↓↓↓

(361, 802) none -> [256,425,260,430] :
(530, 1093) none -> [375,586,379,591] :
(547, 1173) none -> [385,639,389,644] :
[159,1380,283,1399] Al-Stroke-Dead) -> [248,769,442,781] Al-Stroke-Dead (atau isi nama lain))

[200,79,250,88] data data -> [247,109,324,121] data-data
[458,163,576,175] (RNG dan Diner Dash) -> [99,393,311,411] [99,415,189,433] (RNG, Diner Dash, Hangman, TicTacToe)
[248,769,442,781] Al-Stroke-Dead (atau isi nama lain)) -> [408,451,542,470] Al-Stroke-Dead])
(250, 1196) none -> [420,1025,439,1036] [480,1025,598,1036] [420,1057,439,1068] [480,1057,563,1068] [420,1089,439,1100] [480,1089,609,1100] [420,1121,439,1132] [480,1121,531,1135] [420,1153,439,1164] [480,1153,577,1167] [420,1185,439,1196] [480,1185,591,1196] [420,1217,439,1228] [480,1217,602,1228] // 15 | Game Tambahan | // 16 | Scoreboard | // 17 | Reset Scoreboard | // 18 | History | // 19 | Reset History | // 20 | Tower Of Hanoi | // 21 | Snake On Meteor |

↑↑↑
↓↓↓

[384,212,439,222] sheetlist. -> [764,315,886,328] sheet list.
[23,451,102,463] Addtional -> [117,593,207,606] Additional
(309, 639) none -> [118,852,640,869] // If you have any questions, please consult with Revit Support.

↑↑↑

Looking at the data above, return every line from the one with "[159,1380,283,1399] Al-Stroke-Dead) ->" down to the one with "[458,163,576,175] (RNG dan", exactly and inclusively.

[159,1380,283,1399] Al-Stroke-Dead) -> [248,769,442,781] Al-Stroke-Dead (atau isi nama lain))

[200,79,250,88] data data -> [247,109,324,121] data-data
[458,163,576,175] (RNG dan Diner Dash) -> [99,393,311,411] [99,415,189,433] (RNG, Diner Dash, Hangman, TicTacToe)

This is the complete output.